Evaluation of histamine-2 receptor (H2HR)/histamine signaling and mast cell (MC) presence. A: There is little expression of H2HR in wild-type (WT) groups as shown by immunohistochemistry; however, multidrug-resistance transporter 2/ABC transporter B family member 2 knockout [Mdr2^−/− (ATP binding cassette subfamily B member 4 null)] mice treated with mismatch have increased biliary H2HR expression (primarily in large cholangiocytes; red arrows) that is lost in mice treated with H2HR vivo-morpholino. In Mdr2^−/− mice treated with mismatch, there is an increase in histamine serum levels (B) and MC presence (C; black arrows); however, Mdr2^−/− mice treated with H2HR vivo-morpholino have decreased histamine secretion and fewer MCs. D: MC marker expression, chymase, and c-Kit were determined by quantitative real-time PCR, and there is an increase in Mdr2^−/− mice treated with H1HR mismatch compared with WT mice, whereas expression is decreased in Mdr2^−/− mice treated with H2HR vivo-morpholino.
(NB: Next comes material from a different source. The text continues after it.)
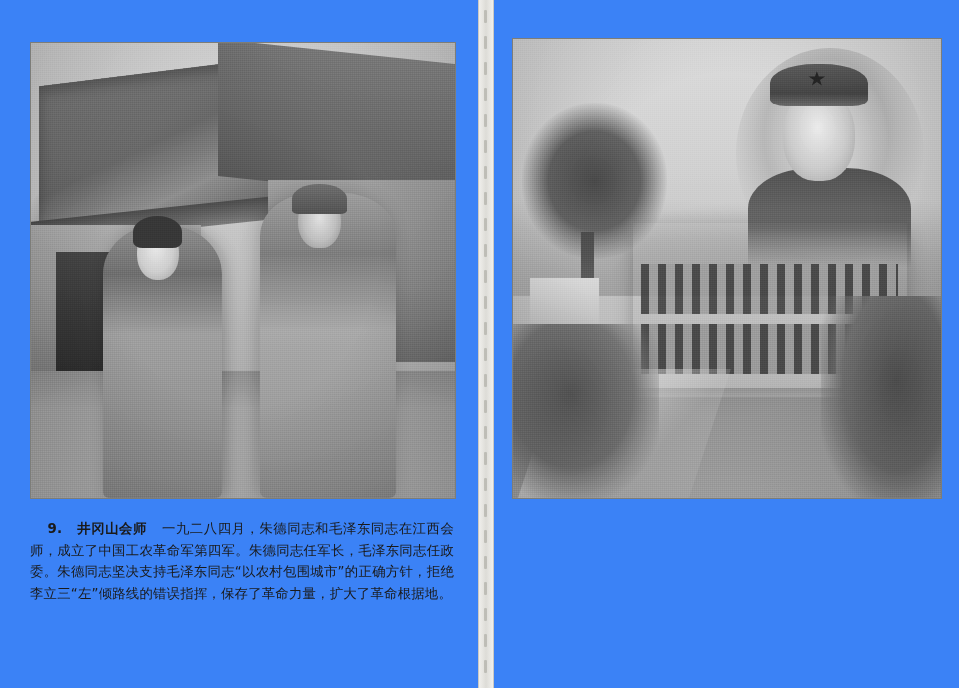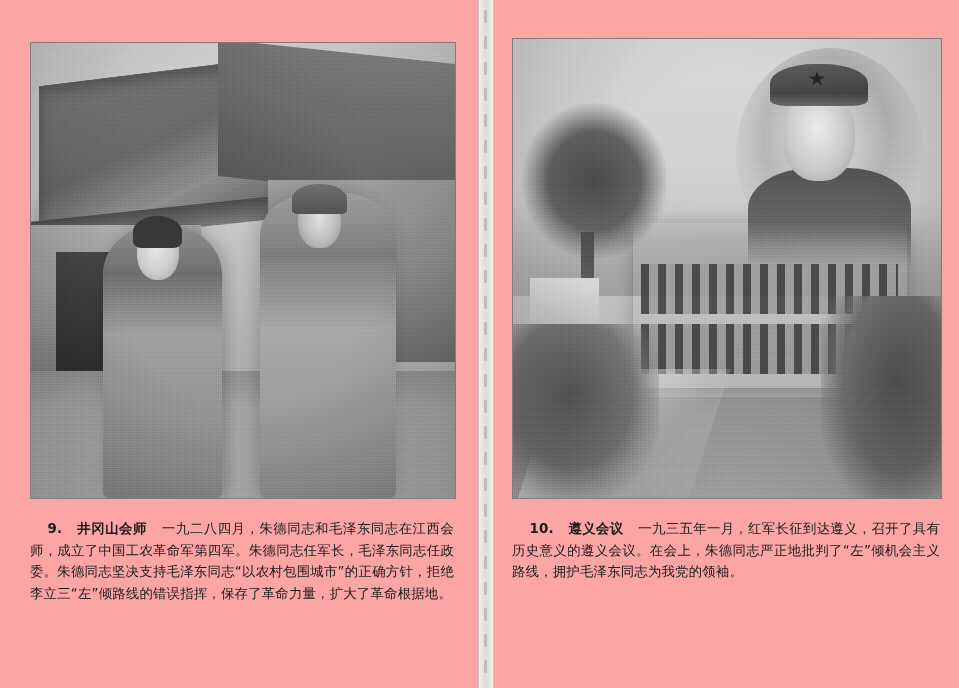"9. 井冈山会师" .page { background: #fca5a5 -> #3b82f6 }
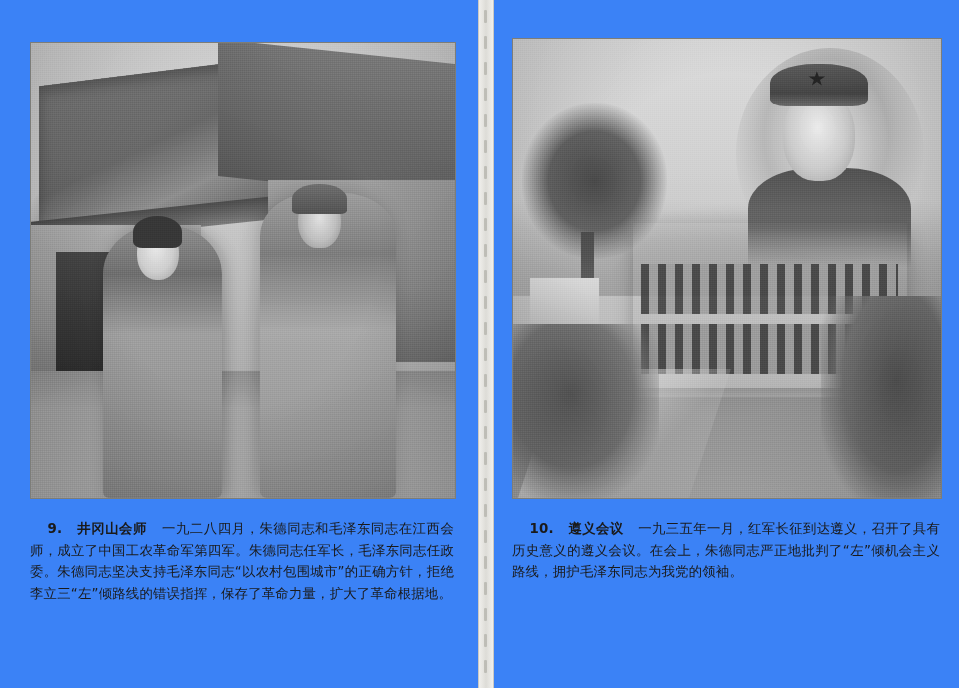"10. 遵义会议" div.caption { html: <div> <span></span><span>10.</span><span></span><span>遵义会议</span><span></span><span>一九三五年一月，红军长征到达遵义，召开了具有历史意义的遵义会议。在会上，朱德同志严正地批判了“左”倾机会主义路线，拥护毛泽东同志为我党的领袖。</span> </div> -> none }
No differences were found between WT groups (data not shown). Data are expressed as means ± SEM. n = 16 experiments for enzyme immunoassay (EIA); n = 12 experiments for real-time PCR. ∗P < 0.05 versus WT mismatch; ^†P < 0.05 versus Mdr2^−/− mice + H2HR vivo-morpholino. Original magnification: ×40 (A and C, main images); ×100 (A and C, insets). mMCP-1, mouse MC protease-1.